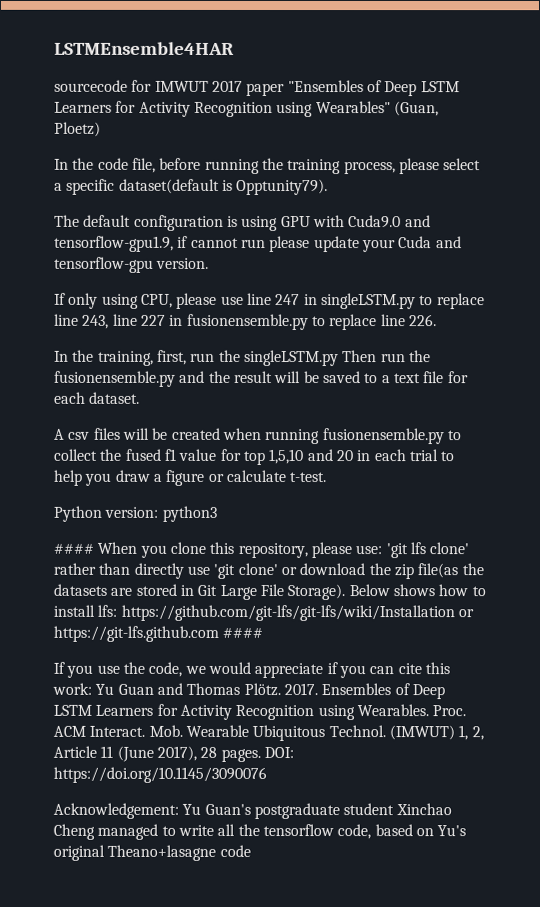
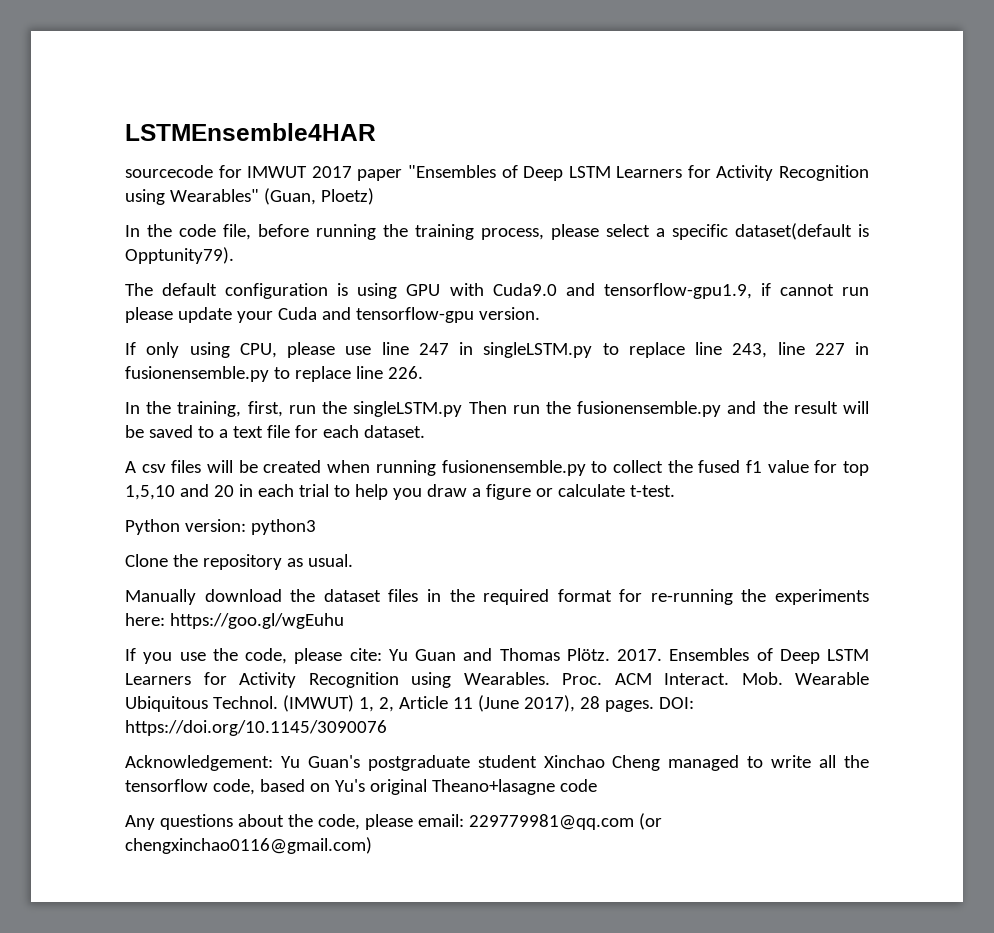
[53,541,470,559] [53,562,484,580] [53,583,486,601] [53,604,474,622] [53,625,264,642] #### When you clone this repository, please use: 'git lfs clone' rather than directly use 'git clone' or download the zip file(as the datasets are stored in Git Large File Storage). Below shows how to install lfs: https://github.com/git-lfs/git-lfs/wiki/Installation or https://git-lfs.github.com #### -> [125,554,353,570] [125,589,869,605] [125,613,344,629] Clone the repository as usual. // Manually download the dataset files in the required format for re-running the experiments here: https://goo.gl/wgEuhu
[184,661,450,679] [52,682,92,695] we would appreciate if you can cite this work: -> [294,648,382,664] please cite:
(251, 850) none -> [125,813,662,830] [125,837,372,854] // Any questions about the code, please email: 229779981@qq.com (or chengxinchao0116@gmail.com)

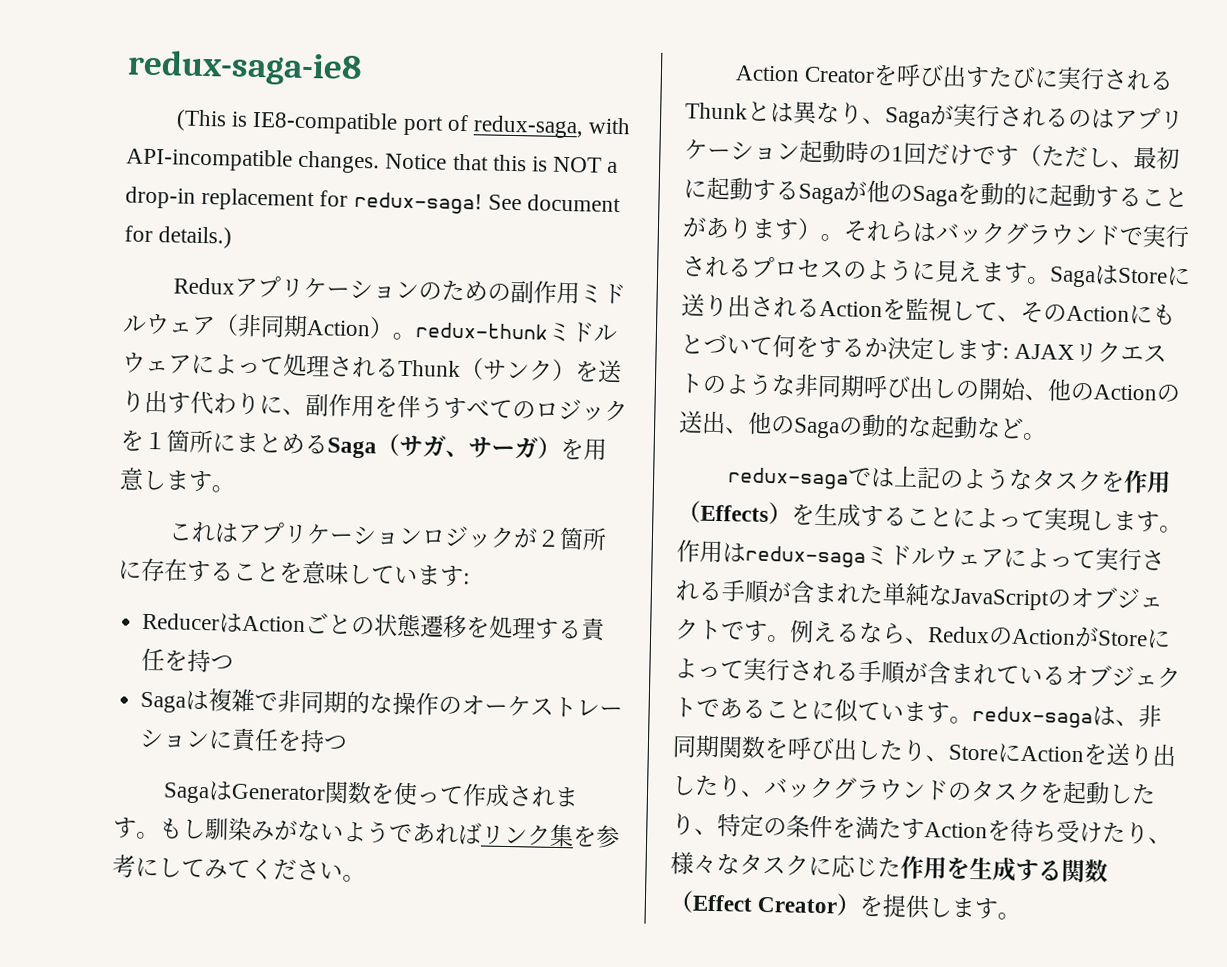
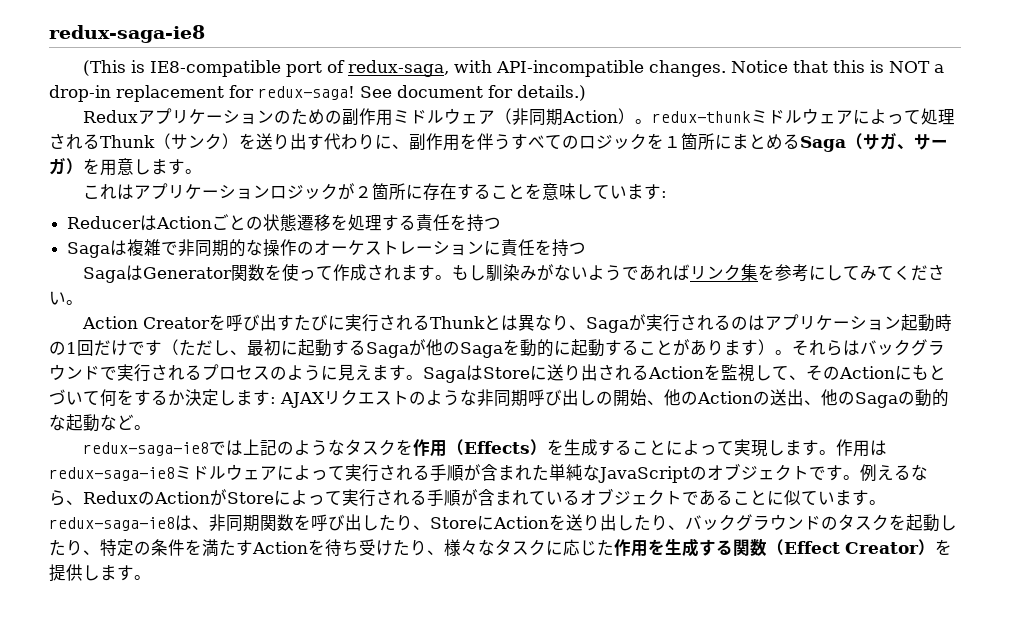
[726,467,849,490] redux-saga -> [83,442,210,456] redux-saga-ie8
[745,545,866,568] redux-saga -> [49,467,175,481] redux-saga-ie8
[972,706,1093,729] redux-saga -> [49,517,175,531] redux-saga-ie8

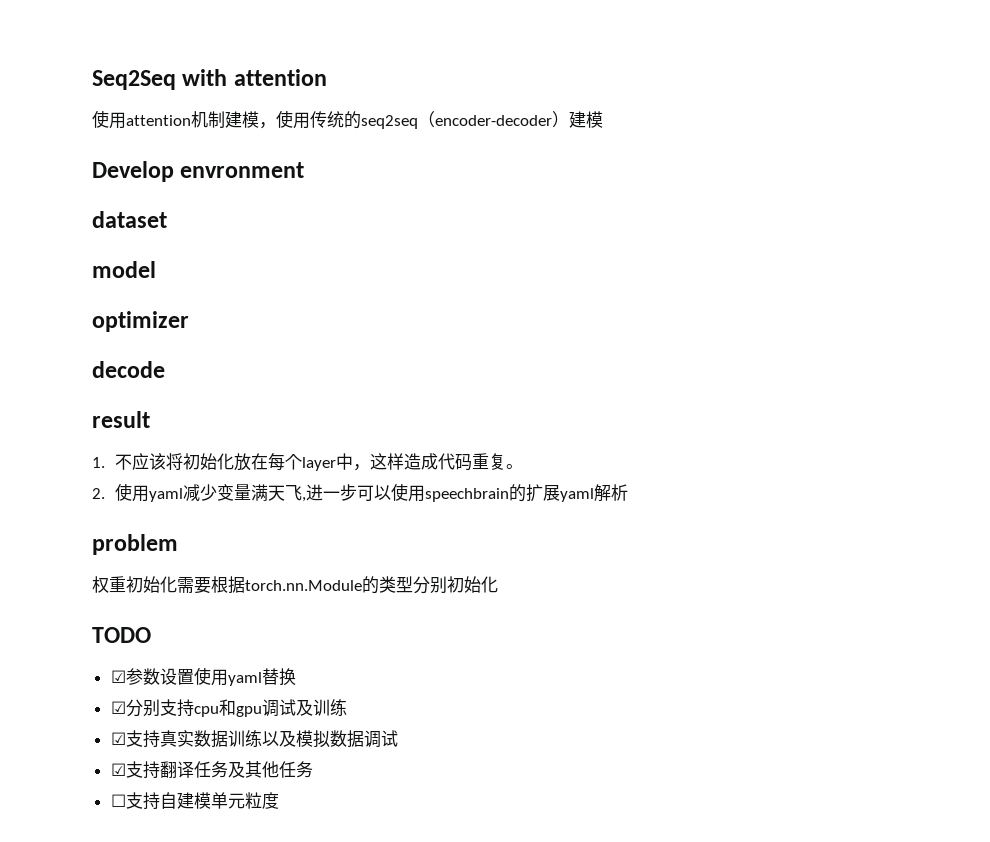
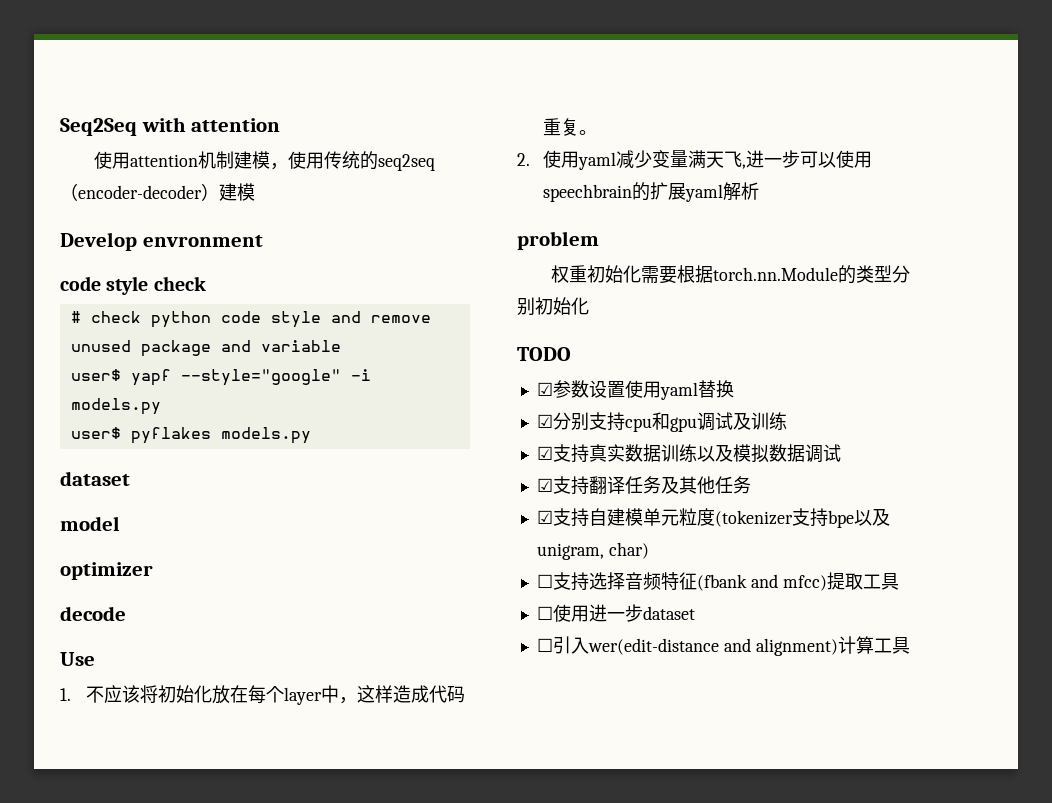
(305, 170) none -> [60,276,206,295] [70,311,431,328] [70,340,341,357] [70,369,371,386] [70,398,161,415] [70,427,311,444] // code style check // # check python code style and remove unused package and variable // user$ yapf --style="google" -i models.py // user$ pyflakes models.py
[92,411,150,428] result -> [60,652,95,666] Use
[110,794,126,807] ☐ -> [536,510,553,524] ☑
(279, 800) none -> [714,508,890,528] [536,542,649,560] [536,572,899,591] [536,604,695,622] [536,636,910,656] (tokenizer支持bpe以及unigram, char) // ☐支持选择音频特征(fbank and mfcc)提取工具 // ☐使用进一步dataset // ☐引入wer(edit-distance and alignment)计算工具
....
▶ **TASK INSTRUCTIONS**
Using the material, show each line where the string "this" can be found.

▶ **RESULT**
[53,541,470,559] [53,562,484,580] [53,583,486,601] [53,604,474,622] [53,625,264,642] #### When you clone this repository, please use: 'git lfs clone' rather than directly use 'git clone' or download the zip file(as the datasets are stored in Git Large File Storage). Below shows how to install lfs: https://github.com/git-lfs/git-lfs/wiki/Installation or https://git-lfs.github.com #### -> [125,554,353,570] [125,589,869,605] [125,613,344,629] Clone the repository as usual. // Manually download the dataset files in the required format for re-running the experiments here: https://goo.gl/wgEuhu
[184,661,450,679] [52,682,92,695] we would appreciate if you can cite this work: -> [294,648,382,664] please cite:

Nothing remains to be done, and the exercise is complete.